Он не дал ей отстраниться, подвел к груде камней, усадил и сел сам, поставив колыбельку на колени. У Герты уже не было сил вырываться.
Ее била дрожь, руки бессильно лежали на коленях. И – какой позор! – по щекам катились слезы. Ей так хотелось сдаться, передать другому право решать. Только… Стоило только взглянуть на Эльфанор, которая лежала тихо, уставившись теперь в лицо мужчины, спокойно встречавшего ее немигающий, светившийся внутренним огнем взгляд…
– Камень… последний… – Она должна довести дело до конца!
– Что за камень? – Он больше не пытался ее удержать, а встал сам, бережно отставив колыбель.
Герта, страшась, что он снова остановит ее, рванулась вперед. Как бы не сдаться той предательской части души, что проснулась с его приходом и подтачивала решимость.
– Голубой, последний… Я искала, искала. Два нашла. Третий – не могу.
Она споткнулась, вскинула изодранные ладони, словно молила саму землю отдать камень. – Камни… – Она обращалась скорее не к нему, а к себе, возвращая мысли к единственной цели. – Их нужно поставить в проходах, запереть все. Так мне велено.
Она почти не заметила, как он обошел ее, шагнул к ближайшей дорожке-«спице» и оглядел измазанный землей валун, с такими трудами установленный Гертой.
– Такой?
Он не стал ждать ответа. Внимательно изучил камень и тоже принялся обходить каменные завалы на гребне.
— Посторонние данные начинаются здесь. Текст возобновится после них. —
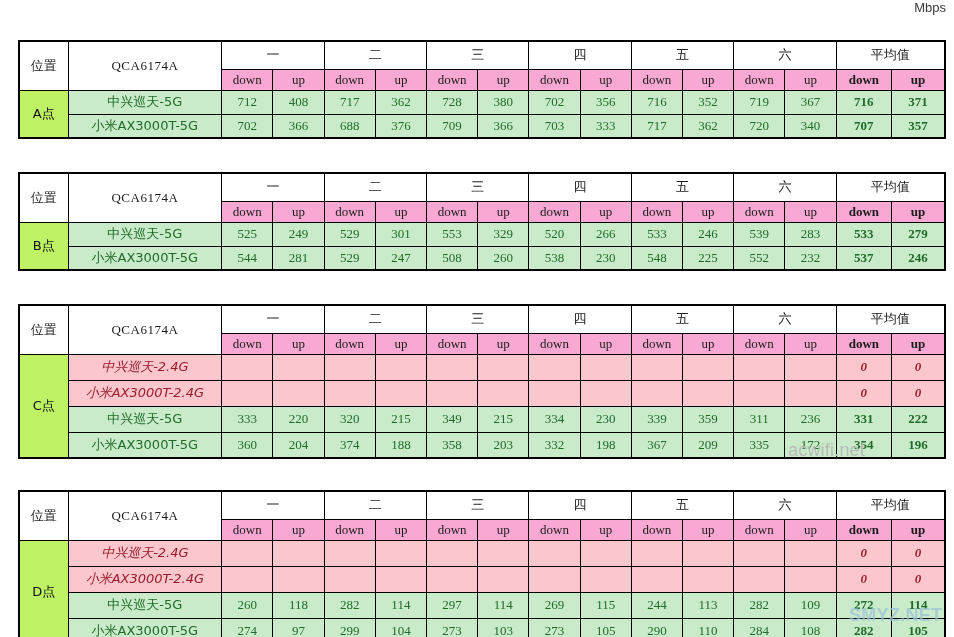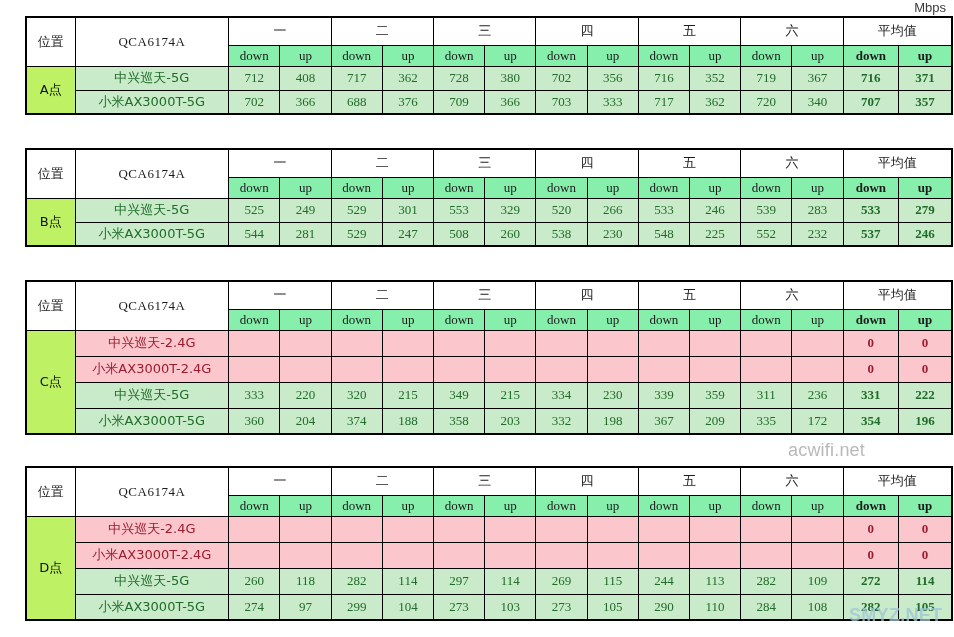"位置" .tbl-wrap { left: 25px -> 18px; margin-top: none -> 24px }
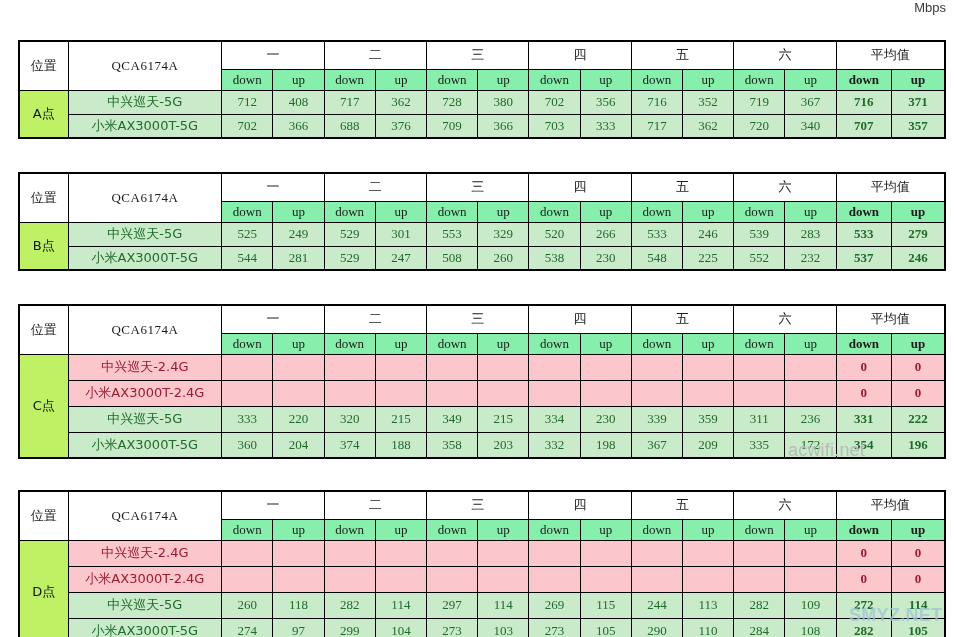"down" td.subhdr { background: #86efac -> #f9a8d4 }
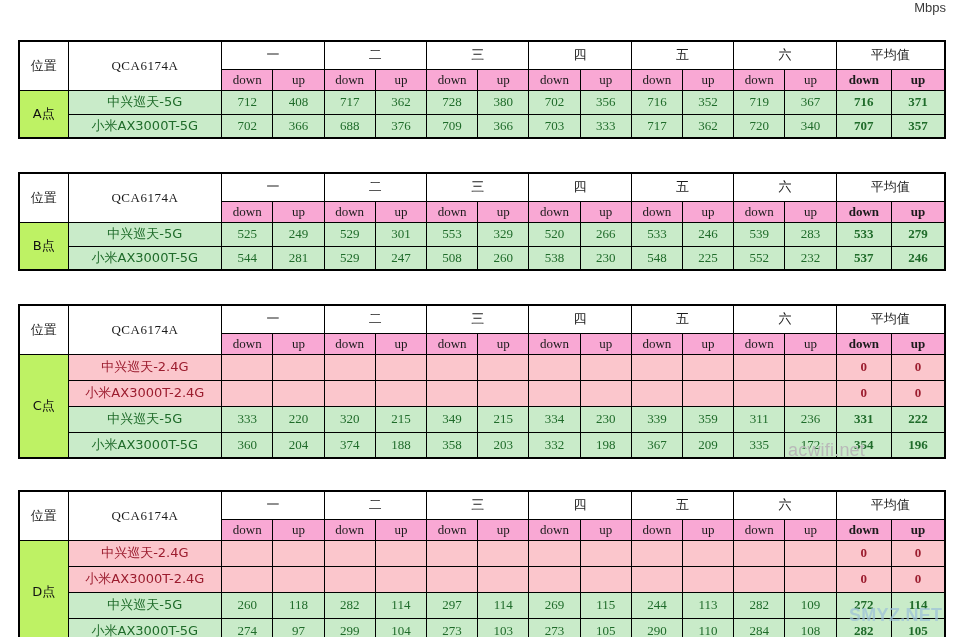"中兴巡天-2.4G" tr.row-pink td.device, tr.row-pink td.val { font-style: none -> italic }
Герта потащилась дальше, то и дело нагибаясь к грудам булыжников в надежде высмотреть под ними голубой отблеск. Она обошла три четверти круга, но все впустую. Да был ли вообще этот камень?
– Ха!
Она обернулась так поспешно, что не удержалась на ногах и больно ушибла колени. Тристана сначала вовсе не было видно, потом над землей поднялась голова, и девушка вспомнила протянувшийся по склону овражек.
– Кажется, здесь.
Герта кое-как доплелась до него. Тристан склонился, легко раскидал мелкие камни. С берега оврага Герта тоже увидела клочок голубого, едва проступавшего из-под разрытого им следа оползня. Голубой, как те. Но как же его поднять?
Тристан, разбросав гальку, вытащил меч и вогнал его в затвердевшую за зиму глину, – правда, теперь он действовал медленнее и осторожнее, опасаясь затупить оружие.
Герта утерла лоб тыльной стороной ладони, размазала травную мазь. И с тупым отчаянием уставилась на занятого работой Тристана. Да, раскопать камень он, наверное, сумеет, но как выкатить его из этой узкой щели, закатить на нужное место? У нее утекали последние силы.
– Ну вот, госпожа моя.
Он отступил, вбросив меч в ножны, и с довольным видом взглянул на раскопанный валун.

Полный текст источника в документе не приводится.